▶ [YOUR GOAL] Could you copy every record below exactly, leaving out the pictures?

(Stored dataset items)

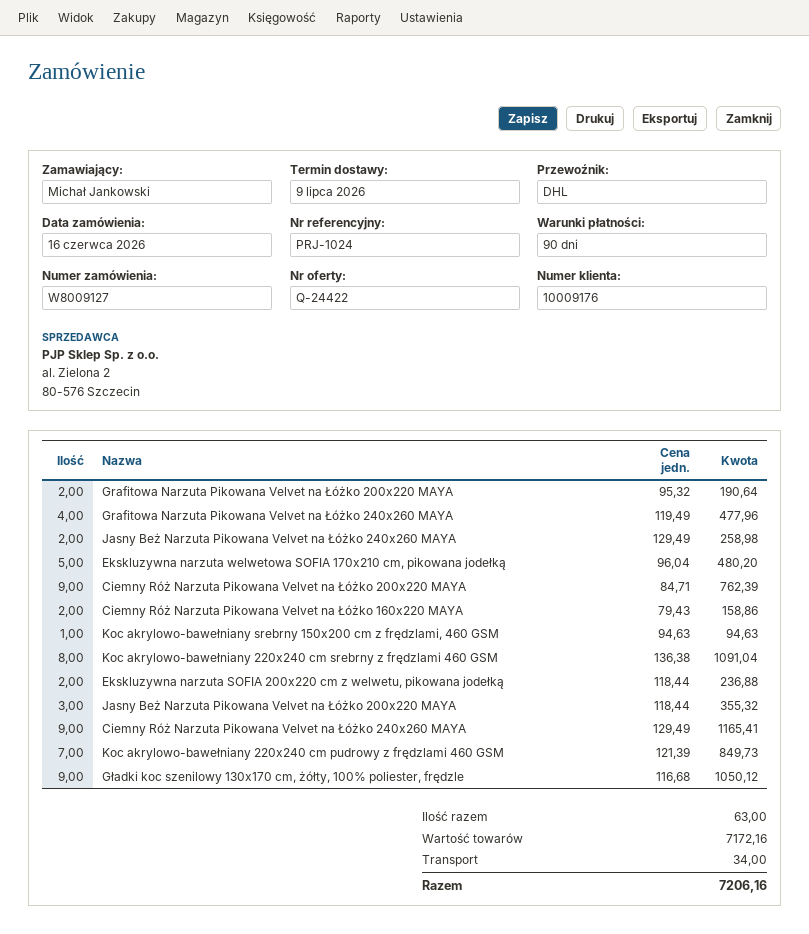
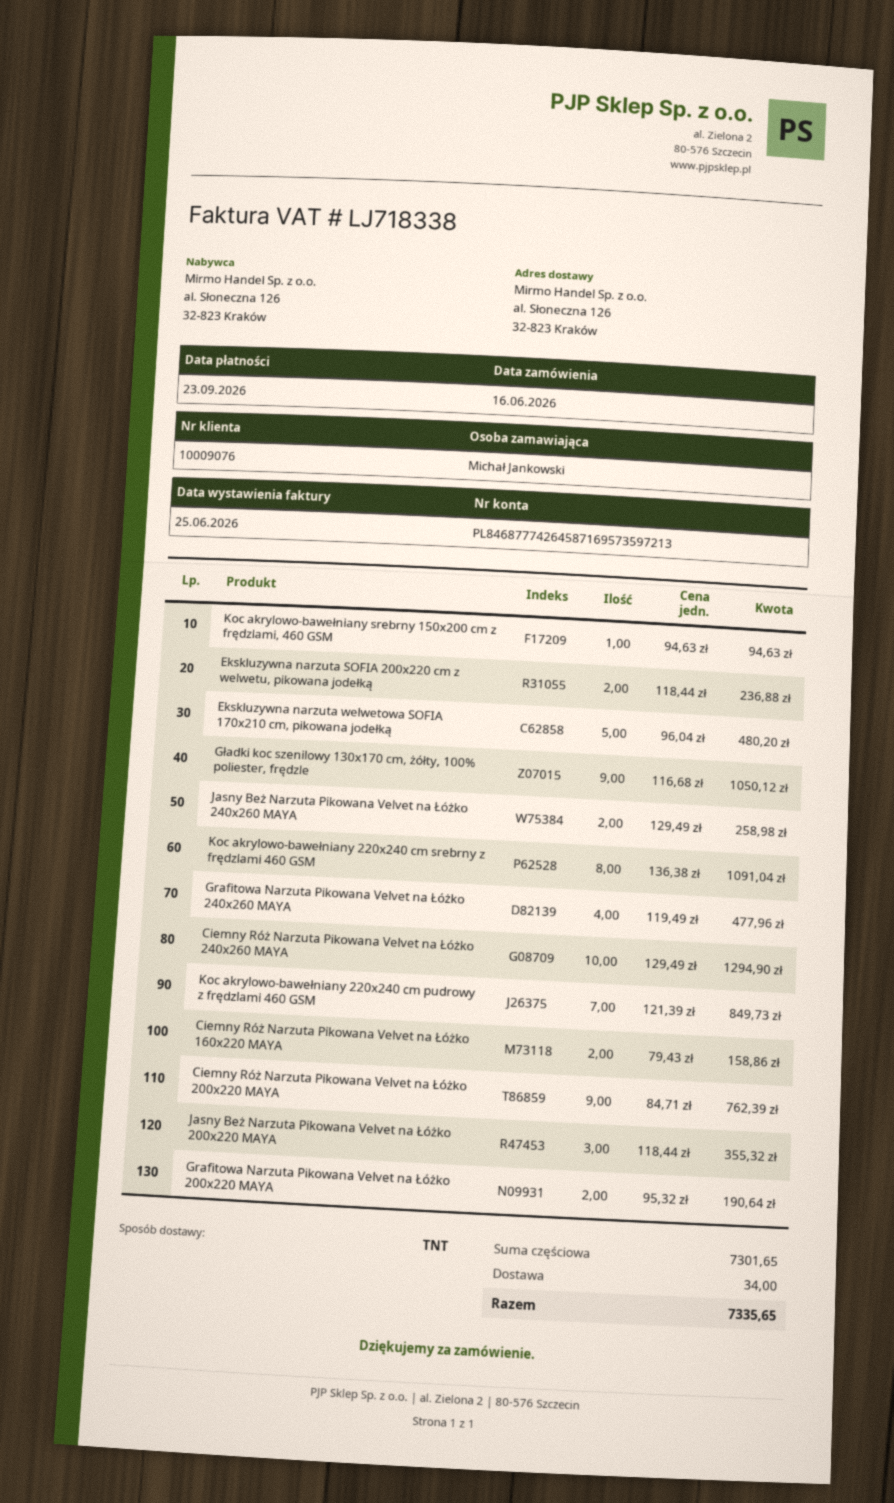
customer number: 10009176 -> 10009076
shipping method: DHL -> TNT
Ciemny Róż Narzuta Pikowana Velvet na Łóżko 240x260 MAYA: 9 x 129.49 = 1165.41 -> 10 x 129.49 = 1294.90
subtotal: 7172.16 -> 7301.65
total: 7206.16 -> 7335.65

▶ [TASK OUTPUT]
customer number: 10009176 -> 10009076
shipping method: DHL -> TNT
Ciemny Róż Narzuta Pikowana Velvet na Łóżko 240x260 MAYA: 9 x 129.49 = 1165.41 -> 10 x 129.49 = 1294.90
subtotal: 7172.16 -> 7301.65
total: 7206.16 -> 7335.65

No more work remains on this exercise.